Conventional infrared emission sources typically utilize a wire, metal or ceramic element that is heated to emit a continuous band of optical radiation. In particular, the source elements, e.g., an infrared igniter source element, that is incorporated into infrared spectrometers, such as, FTIR instruments, are often modifications or adaptations of commercial heating elements. Examples include filaments configured from resistive electrical conductive materials, such as Kanthal, (i.e., alloys known for their ability to withstand high temperatures and having intermediate electric resistance) and those manufactured from silicon carbide. Another example includes the use of a silicon nitride-tipped glo-plug used for preheating the combustion chamber in a diesel engine.
Stabilization of the source, such as when using silicon carbide, however, can be a major issue, especially when the heating element is exposed to ambient conditions. For example, air turbulence in proximity to the source can cause localized cooling in addition to source noise induced from index of refraction of changes resulting from hot air close to the source and nearby cooler air. Typically, these issues can be reduced by surrounding the source element with a thermally insulating enclosure but with an opening in the enclosure to enable a beam of desired infrared radiation to exit in a designed manner. The insulation, in such an arrangement, helps stabilize the output in addition to enabling operating voltages to be decreased.
Another egregious instability, however, when using carbide elements as the igniter source, is that as the element is heated to temperatures approaching 1300° C., material changes, such as oxidation and thermal degradation, can produce inhomogeneities in the desired spectral output so as to affect the measurement results and thus necessitating, for example, artificial spectral corrections of the source.
Another source of spectral instability occurs in the imaging of the source itself due to its geometry. In operation, an igniter source element when made from highly resistive silicon carbide is often configured as a loop, i.e., a U-shaped heating element, which is electrically coupled to a power source so as to heat the element to a high temperature that enables the element to radiate over a broad range of predetermined infrared electromagnetic bandwidths. The issue arises in imaging the central portion of the U-shape because there is a resultant loss of emissivity in the central portion as opposed to the outer portions of the optically relayed image directed throughout the spectrometer, which can cause problems when interpreting the spectral information.

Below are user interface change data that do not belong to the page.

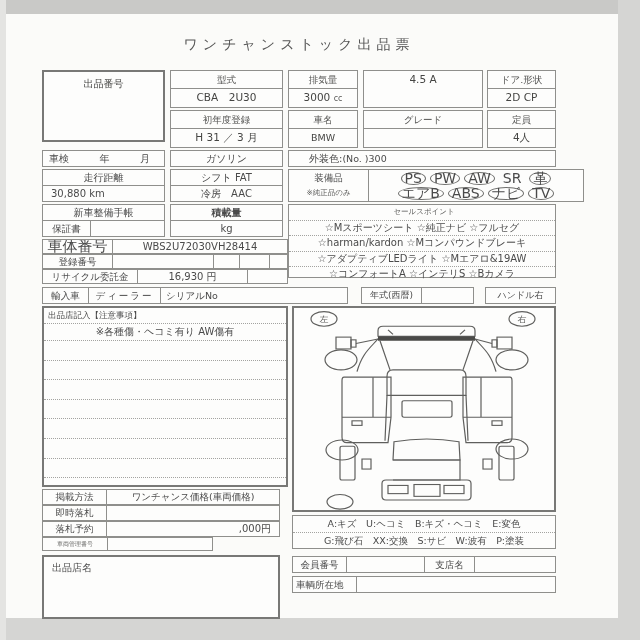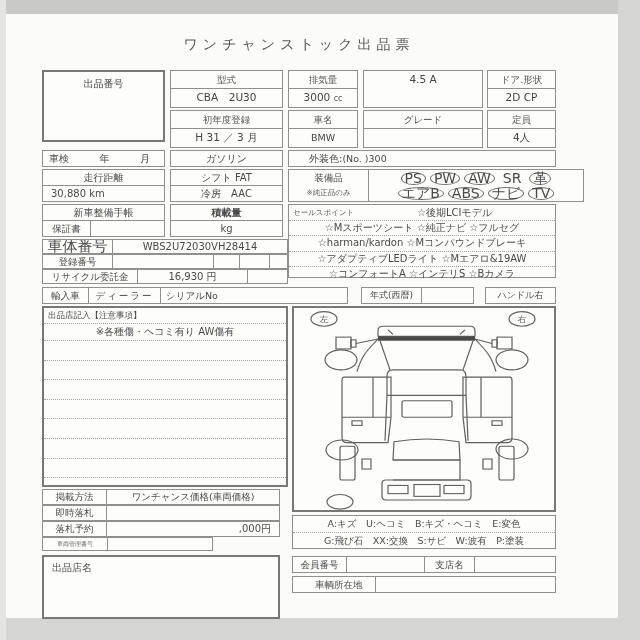--- a/index.html
+++ b/index.html
@@ -44,7 +44,7 @@
   .sales-line{font-size:10px;line-height:13.5px;height:14.5px;text-align:center;
               white-space:nowrap;overflow:hidden;border-bottom:1px dotted #a3a3a0;}
   .sales-line:last-child{border-bottom:none;}
-  .sales-first{display:flex;align-items:center;}
+  .sales-first{display:flex;align-items:center;flex-direction:column;}
   .sales-first .lbl{font-size:7.5px;padding-left:4px;color:#5a5a58;}
   .sales-first .hl{flex:1;text-align:center;font-size:10px;}
 

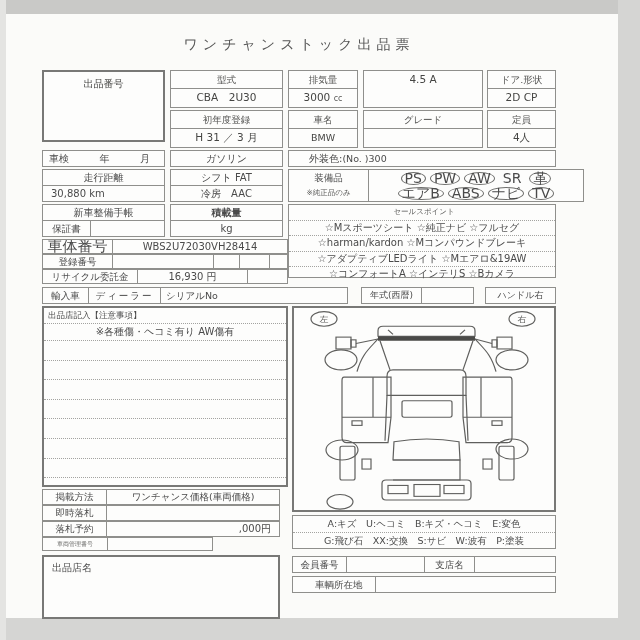--- a/index.html
+++ b/index.html
@@ -310,7 +310,7 @@
     <span class="cell" style="flex:1;"></span>
   </div>
 </div>
-<div class="b" style="left:292px;top:576px;width:264px;height:17px;padding-left:19px;">
+<div class="b" style="left:292px;top:576px;width:264px;height:17px;">
   <div class="row">
     <span class="cell br" style="width:64px;font-size:9.5px;line-height:15px;padding-left:3px;">車輌所在地</span>
     <span class="cell" style="flex:1;"></span>

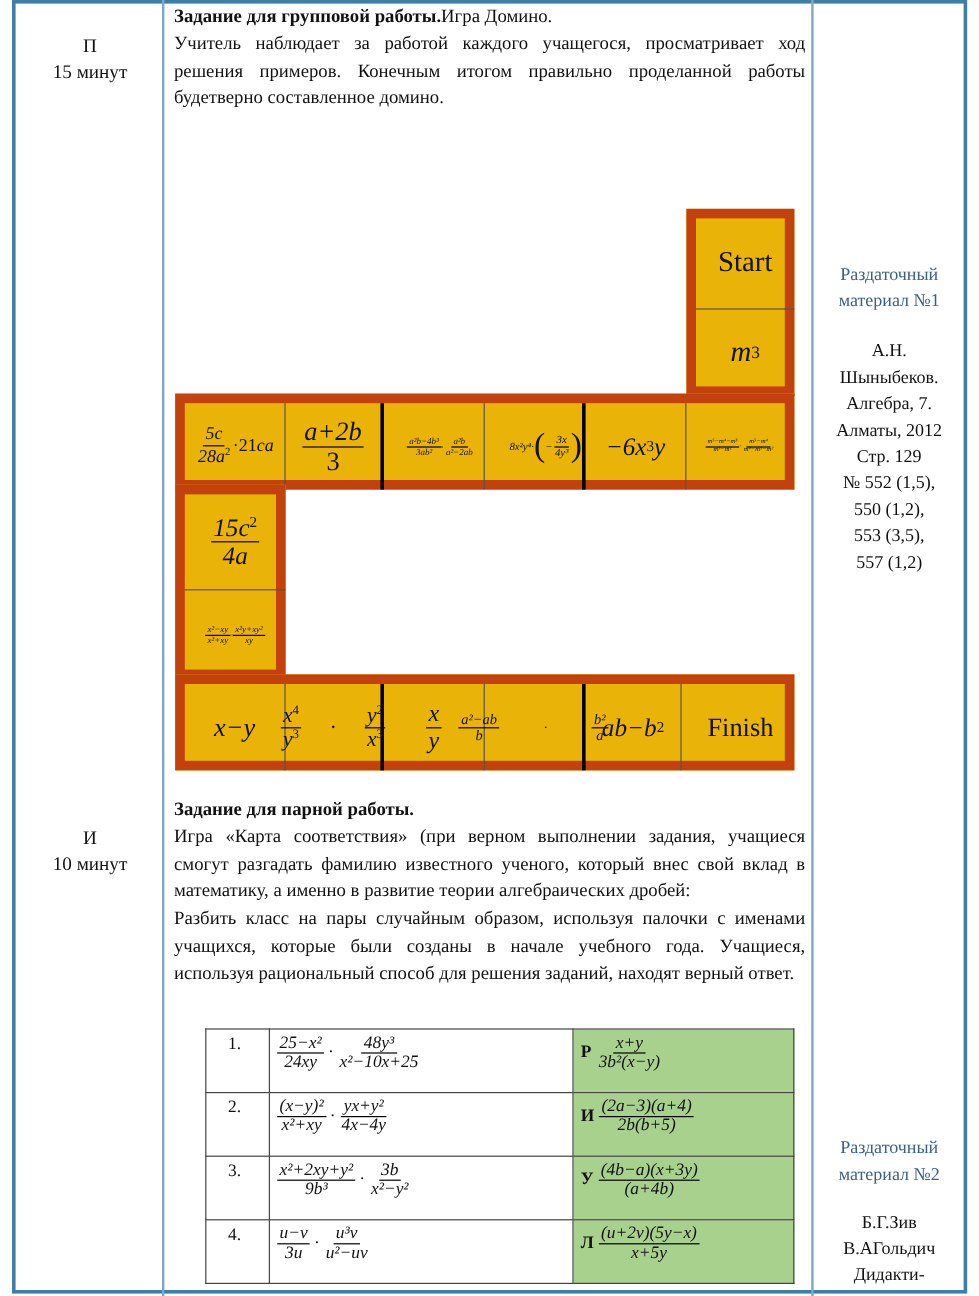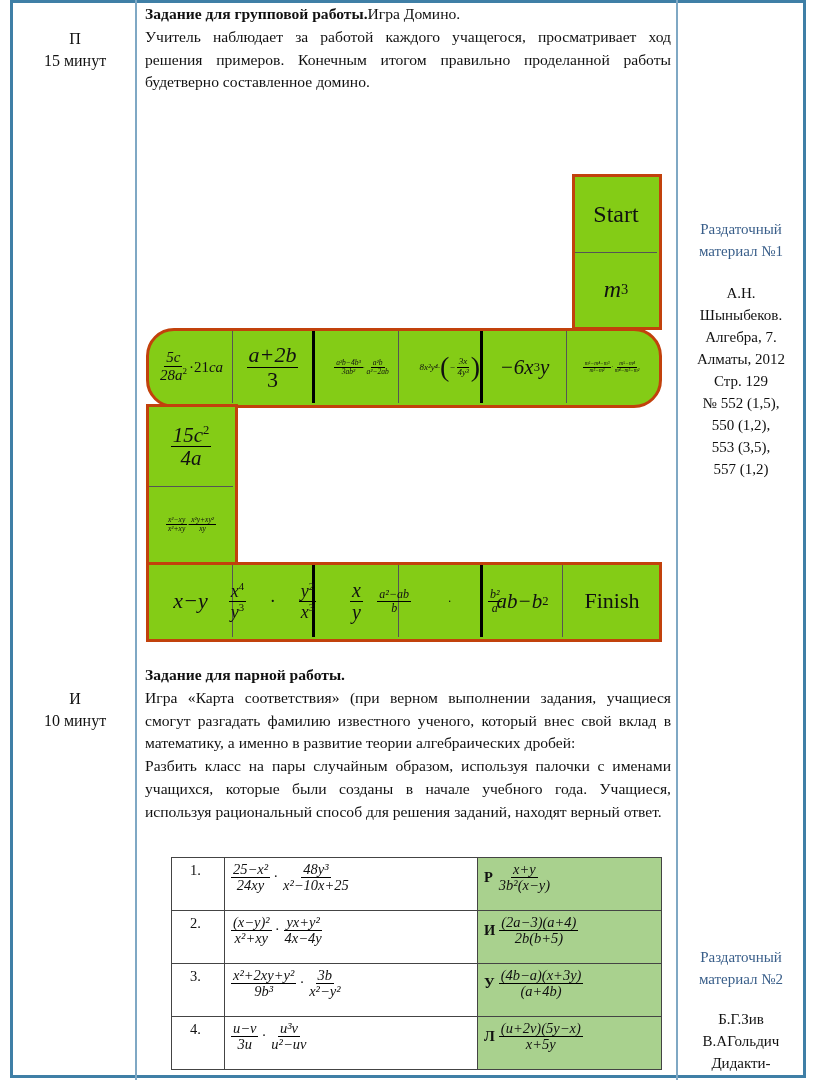--- a/index.html
+++ b/index.html
@@ -22,7 +22,7 @@
   .side .title { color: #3a5f8a; }
 
   
-  .dom { position: absolute; border: 3px solid #c2410c; background: #84cc16; }
+  .dom { position: absolute; border: 8px solid #c2410c; background: #eab308; }
   .cell { position: absolute; border: 1px solid #555; display: flex; align-items: center; justify-content: center;
           font-family: "Liberation Serif", serif; font-style: italic; }
   .frac { display: inline-flex; flex-direction: column; align-items: center; vertical-align: middle; }

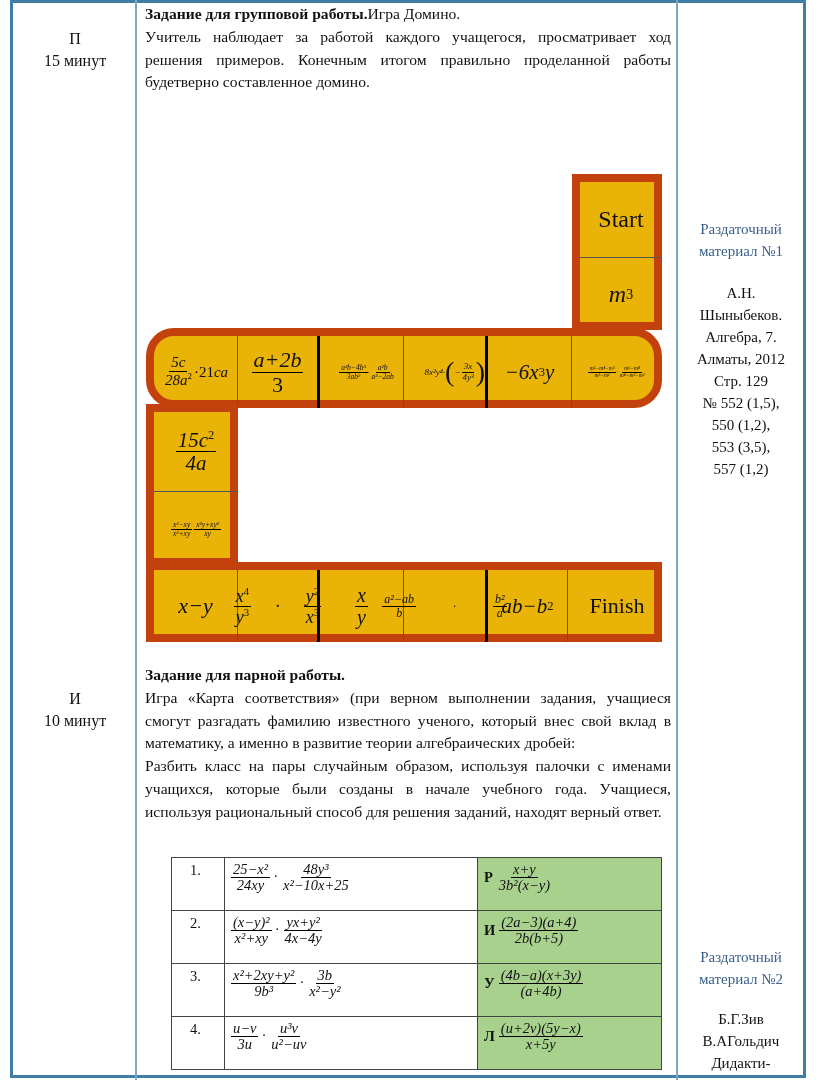--- a/index.html
+++ b/index.html
@@ -65,7 +65,7 @@
   <div class="cell" style="left:0; top:76px; width:82px; height:72px; font-size:24px; border:none;">m<span class="up">3</span></div>
 </div>
 
-<div class="dom" style="left:146px; top:328px; width:516px; height:80px;border-radius:28px;">
+<div class="dom" style="left:146px; top:328px; width:516px; height:80px;">
   <div class="cell" style="left:0; top:0; width:84px; height:72px; font-size:15px; border:none; border-right:1px solid #555;">
     <span class="frac">
         <span class="n">5c</span>

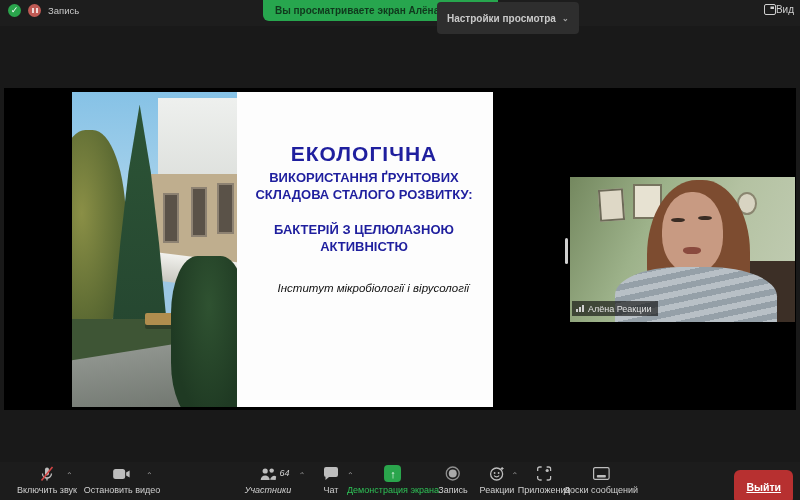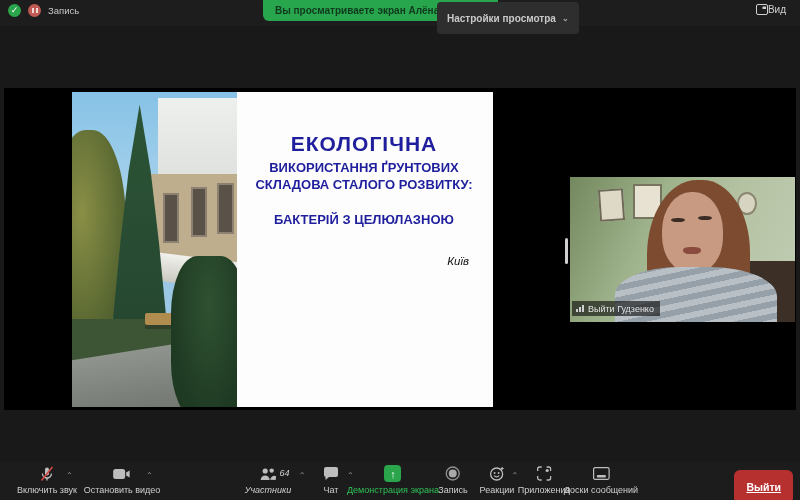--- a/index.html
+++ b/index.html
@@ -19,7 +19,7 @@
   .view-settings { position:absolute; left:437px; top:2px; height:18px; padding:16px 10px; background:#2e2e2e;
     border-radius:4px; display:flex; align-items:center; gap:6px; color:#c9c9c9; font-size:10px; font-weight:bold; cursor:pointer; }
   .view-settings .caret { font-size:8px; color:#a8a8a8; }
-  .view-btn { position:absolute; right:14px; top:4px; display:flex; align-items:center; color:#cfcfcf; font-size:10px; cursor:pointer; }
+  .view-btn { position:absolute; right:6px; top:4px; display:flex; align-items:center; color:#cfcfcf; font-size:10px; cursor:pointer; }
 
   
   .share-canvas { position:absolute; left:4px; top:88px; width:792px; height:322px; background:#000; }

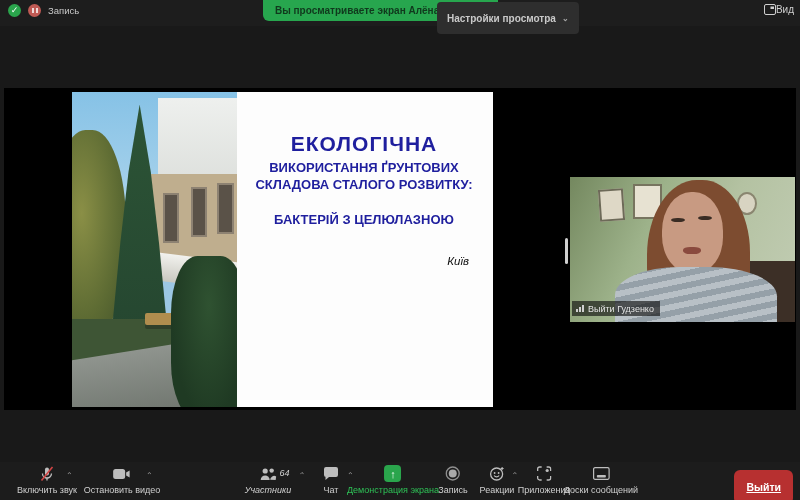--- a/index.html
+++ b/index.html
@@ -43,7 +43,7 @@
   .ph-bench { position:absolute; left:44%; top:70%; width:26%; height:4%; background:#b08d4e; border-radius:2px; box-shadow:0 4px 0 rgba(40,50,35,.6); }
 
   
-  .slide-text { flex:1; position:relative; padding:40px 10px 0 8px; text-align:center; color:#1f1f9e; }
+  .slide-text { flex:1; position:relative; padding:40px 10px 0 8px; text-align:center; color:#1f1f9e;margin-top:10px; }
   .t-big { font-size:21px; font-weight:bold; letter-spacing:1px; margin-bottom:4px; }
   .t-line { font-size:13px; font-weight:bold; line-height:1.3; }
   .t-gap { height:18px; }

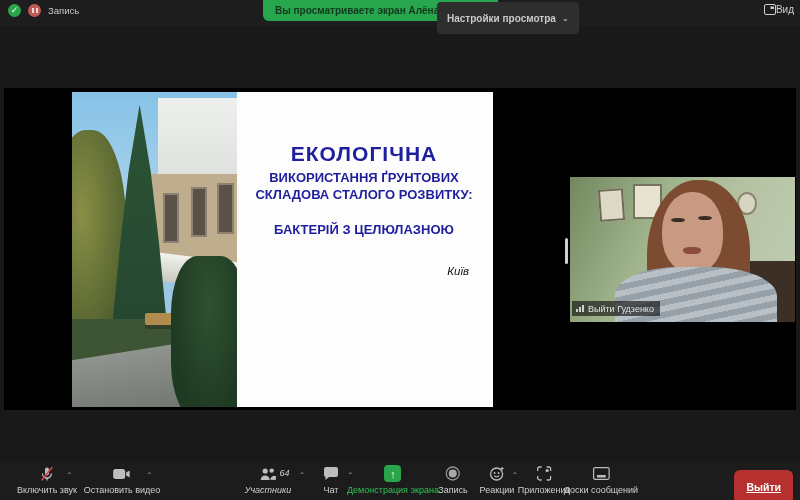--- a/index.html
+++ b/index.html
@@ -138,6 +138,7 @@
         <div class="t-line">СКЛАДОВА СТАЛОГО РОЗВИТКУ:</div>
         <div class="t-gap"></div>
         <div class="t-line">БАКТЕРІЙ З ЦЕЛЮЛАЗНОЮ</div>
+        <div class="t-line">АКТИВНІСТЮ</div>
         <div class="institute">
           <div>Київ</div>
         </div>

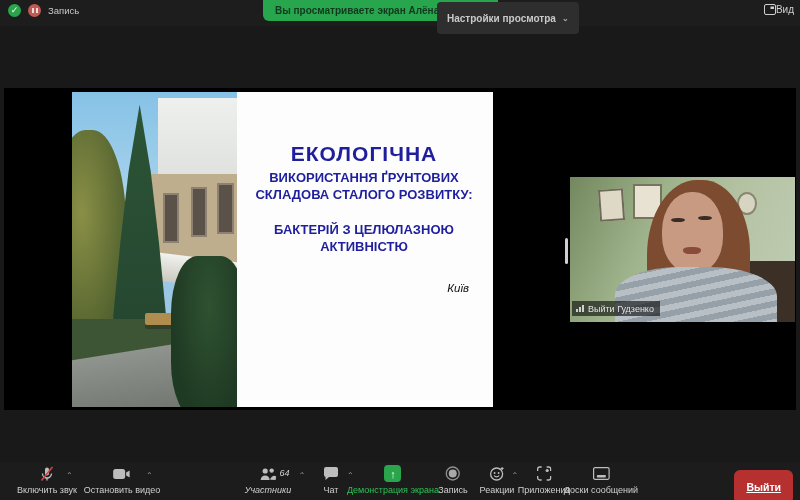--- a/index.html
+++ b/index.html
@@ -140,6 +140,7 @@
         <div class="t-line">БАКТЕРІЙ З ЦЕЛЮЛАЗНОЮ</div>
         <div class="t-line">АКТИВНІСТЮ</div>
         <div class="institute">
+          <div>Інститут мікробіології і вірусології</div>
           <div>Київ</div>
         </div>
       </div>

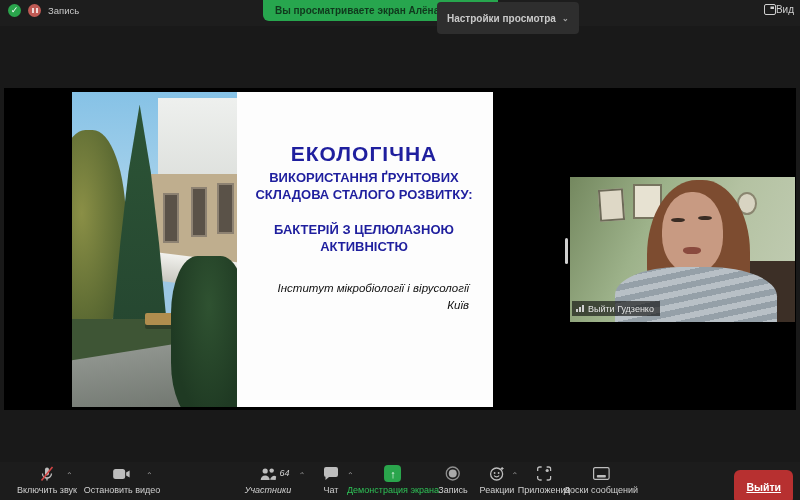--- a/index.html
+++ b/index.html
@@ -141,7 +141,6 @@
         <div class="t-line">АКТИВНІСТЮ</div>
         <div class="institute">
           <div>Інститут мікробіології і вірусології</div>
-          <div>Київ</div>
         </div>
       </div>
 

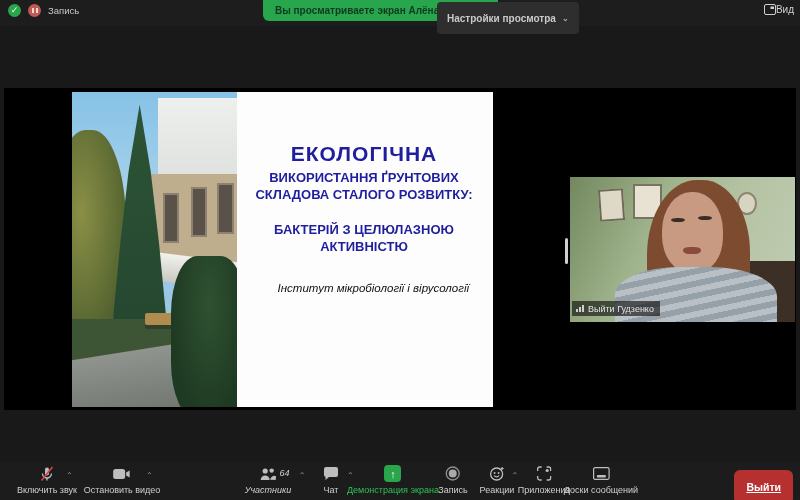--- a/index.html
+++ b/index.html
@@ -166,7 +166,7 @@
           <i style="height:5px"></i>
           <i style="height:7px"></i>
         </span>
-      <span>Выйти Гудзенко</span>
+      <span>Алёна Реакции</span>
     </div>
   </div>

Background information on an apparatus that provides for such an infrared source, the disclosure of which is incorporated herein by reference in its entirety can be found in U.S. Pat. No. 5,291,022, to Drake et al., issued Mar. 1, 1994, entitled; “High Efficiency Infrared Source,” including the following: “An infrared source for use in an infrared spectrometer includes an insulator core having a containment cavity, an outlet port in communication with the containment cavity, and an electrically heated infrared element mounted in the containment cavity with a portion thereof facing the outlet port and with the walls of the containment cavity closely spaced to the infrared element. The insulator core is formed of a ceramic fiber material which has excellent resistance to heat and very low thermal conductivity so that very little heat from the infrared element escapes from the insulator core except as infrared radiation through the outlet port. The insulator core is preferably mounted within a central cavity of a metal housing, and may be sealed off from the ambient atmosphere by an infrared transmissive window sealed to an outlet opening in the housing. The electrical supply lines from the infrared element may extend through an opening in the housing which is closed and sealed to inhibit the passage of gases from the ambient atmosphere into the interior of the housing. Where the infrared element is sealed off from the ambient atmosphere in this manner, potentially corrosive gases will be inhibited from reaching the hot infrared element. This containment of the infrared element within the insulator core allows the element to be maintained at a desired temperature for radiating infrared for use in analytical instruments such as infrared spectrometers, while consuming very low amounts of electrical power.”
In general, conventional systems that utilize sources described, as discussed above, have had problems associated with imaging of the source as well as material changes in the infrared elements that cause changes in the emitted spectral output. Accordingly, a need exists for an improved infrared emissivity source that can address the desires of the technical community and thus, the present invention is directed to such a need.